AI & HIV: Can Machine Learning Deliver Better Outcomes? | aidsmap
The promise of artificial intelligence (AI) to revolutionize healthcare is generating considerable excitement, but also a healthy dose of skepticism. At the recent Conference on Retroviruses and Opportunistic Infections (CROI) 2026, held February 22-26 in Denver, Colorado, scientists explored the potential of machine learning and generative AI to improve outcomes for people living with HIV. However, the path from impressive laboratory demonstrations to tangible benefits for patients remains unclear.
The Hype and the Hesitation
The discussion at CROI 2026, as reported by aidsmap, centered on whether AI represents a genuine shortcut to better HIV management, or a potential “short-circuit” – a promising technology that fails to deliver on its initial expectations. Dr. Ravi Goyal, an assistant professor at the University of California, San Diego, and a moderator for one of the AI sessions, voiced a common concern. He acknowledged the impressive capabilities of machine learning and generative AI in controlled settings, but questioned whether these translate into improved patient outcomes in the real world. “We’ve been told that it’s going to revolutionise public health, it’s going to revolutionise our healthcare system,” Dr. Goyal stated, “But if you’re like me, I don’t know, maybe you don’t quite believe the hype, maybe you haven’t quite seen it yet.”
This sentiment highlights a crucial point: the distinction between technological potential and practical application. While AI algorithms can analyze vast datasets and identify patterns that might be missed by human researchers, turning those insights into effective interventions requires careful validation and implementation.
What AI Could Bring to HIV Care
Despite the cautious outlook, the potential applications of AI in HIV care are numerous. Machine learning algorithms could, for example, be used to predict which individuals are at highest risk of treatment failure, allowing clinicians to tailor interventions accordingly. AI could also accelerate the development of new drugs and therapies by identifying promising drug candidates and optimizing clinical trial designs. Generative AI, a branch of AI focused on creating new content, might even assist in the development of personalized prevention strategies.
AVAC, a leading HIV prevention research advocacy group, highlighted at CROI 2026 the importance of tracking advances in long-acting HIV prevention, evolving science around a cure, and the impact of global funding crises on research. They provided infographics on HIV R&D and prevention options to aid in discussions at the conference and beyond.

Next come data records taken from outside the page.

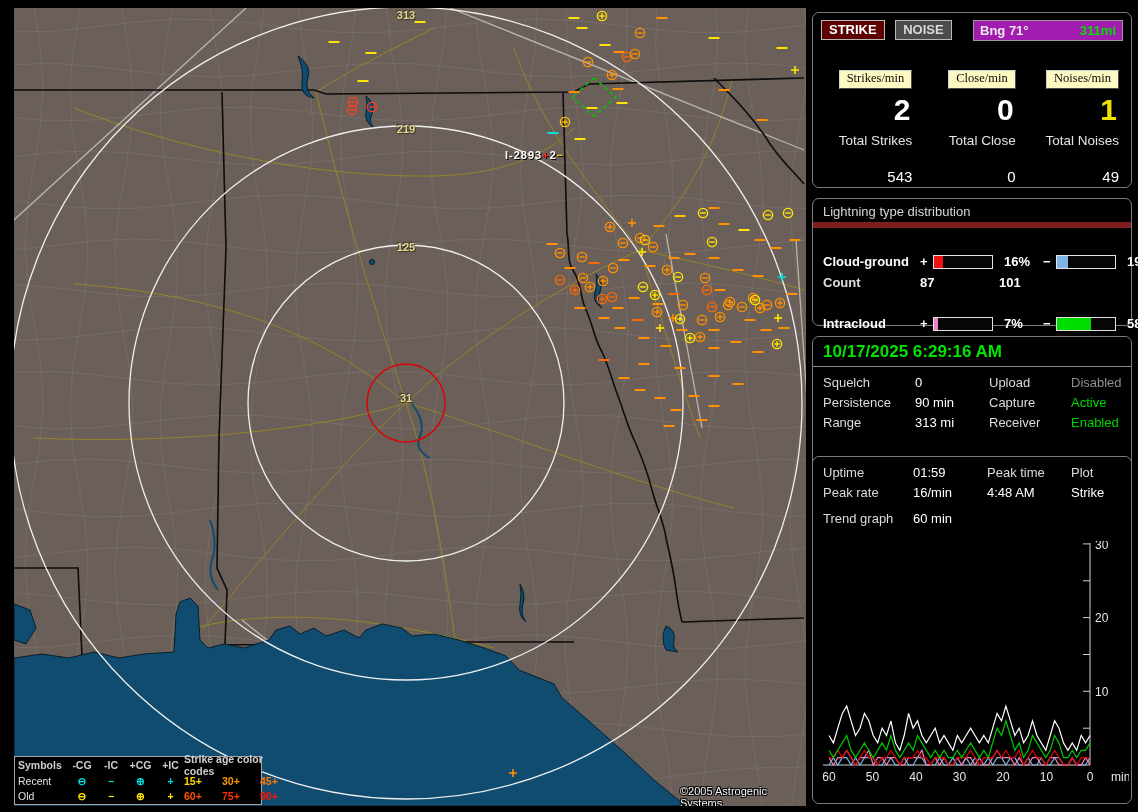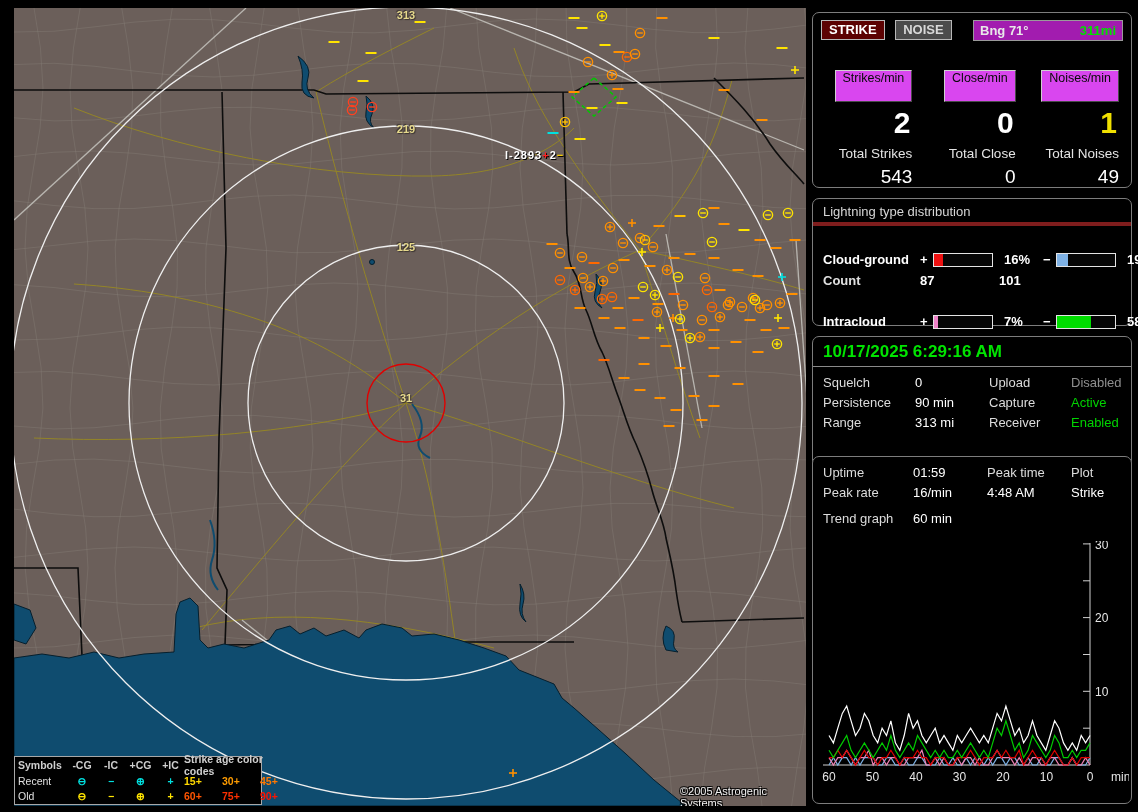"Strikes/min" .chip { background: #d946ef -> #fef9c3; font-family: none -> Liberation Serif, serif; padding: 0px 7px 16px -> 0px 7px 2px }
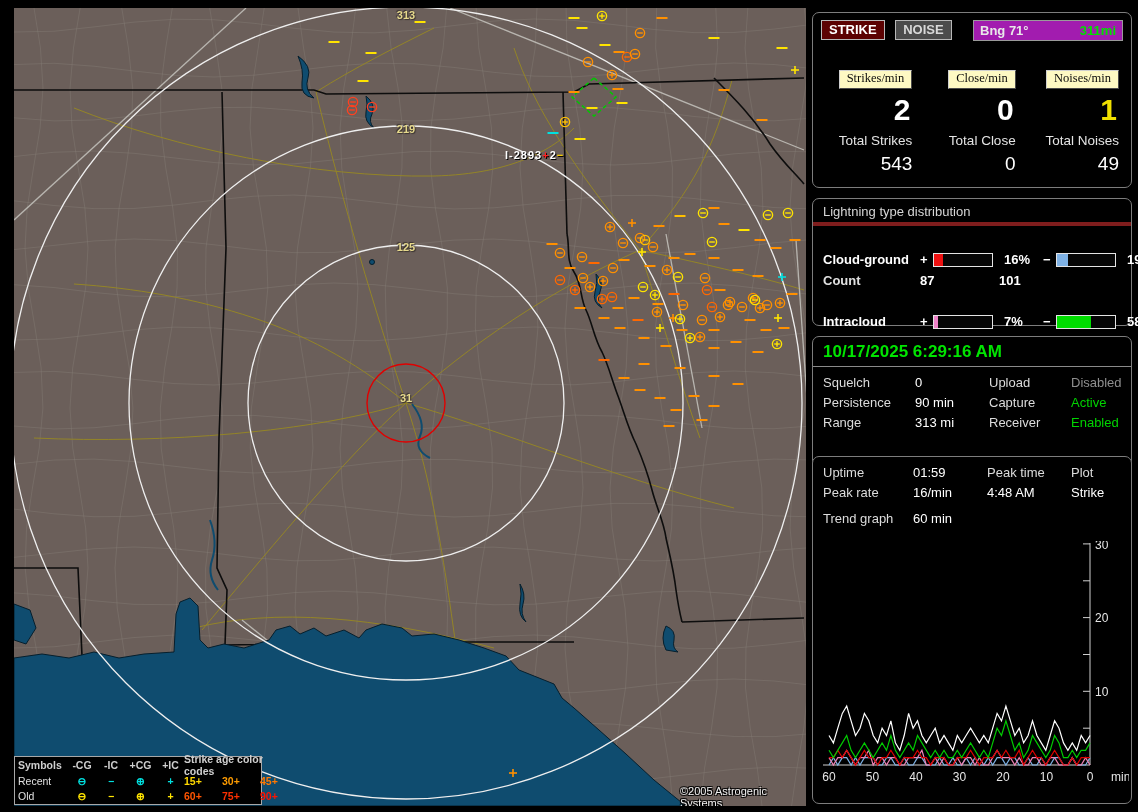"543" .tot-val { font-size: 19px -> 15px; margin-top: 5px -> 20px }
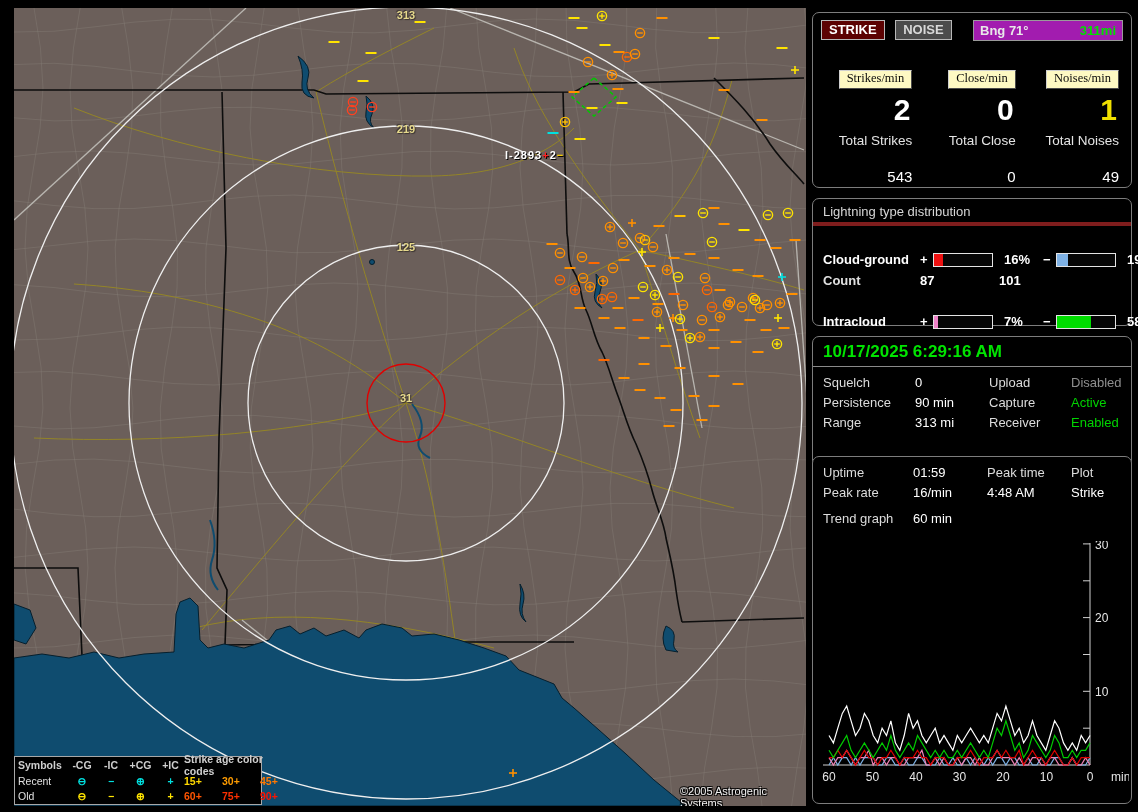"Lightning type distribution" .dist-title { border-bottom: 4px solid #7f1d1d -> 6px solid #7f1d1d }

The Challenges of Implementation
Several challenges stand in the way of realizing AI’s full potential in HIV care. One major hurdle is the availability of high-quality data. Machine learning algorithms require large, well-curated datasets to train effectively. Data privacy concerns and the lack of interoperability between different healthcare systems can make it difficult to access and share the necessary data.
Another challenge is the potential for bias in AI algorithms. If the data used to train an algorithm reflects existing disparities in healthcare access or treatment, the algorithm may perpetuate those disparities. Ensuring fairness and equity in AI-driven healthcare requires careful attention to data collection and algorithm design.
Understanding Machine Learning and Generative AI
For those unfamiliar with the terms, machine learning is a type of artificial intelligence that allows computers to learn from data without being explicitly programmed. Algorithms are trained on datasets and then used to make predictions or decisions. Generative AI takes this a step further, creating new data that resembles the data it was trained on. In the context of HIV, this could mean generating new protein structures for potential drug targets or creating personalized risk assessments.
The Role of Biostatistics and Network Science
Experts like Dr. Ravi Goyal, whose work focuses on biostatistics, network science, and modeling complex systems (University of California, San Diego), emphasize the importance of rigorous statistical methods in evaluating the performance of AI algorithms. Network science, in particular, can be used to understand how HIV spreads through populations and to identify key individuals to target with prevention efforts. However, even sophisticated statistical models cannot fully account for the complexities of human behavior and social determinants of health.
What’s Next for AI and HIV?
The conversation surrounding AI and HIV is far from over. Researchers are continuing to explore new applications of these technologies, and ongoing clinical trials will help to determine whether AI-driven interventions can truly improve patient outcomes. The annual Conference on Retroviruses and Opportunistic Infections (CROI) remains a crucial venue for sharing research findings and fostering collaboration in this rapidly evolving field. AVAC will continue to track news and developments from the conference, and is offering virtual webinars called Community Breakfast Clubs to discuss the implications of the science presented at CROI.
Looking ahead, a key focus will be on developing robust methods for validating AI algorithms and ensuring their responsible implementation. This will require collaboration between researchers, clinicians, policymakers, and community advocates. It will also necessitate a commitment to data privacy, equity, and transparency. The ultimate goal is to harness the power of AI to improve the lives of people living with and at risk of HIV, but only if we proceed with caution and a clear understanding of both the opportunities and the limitations.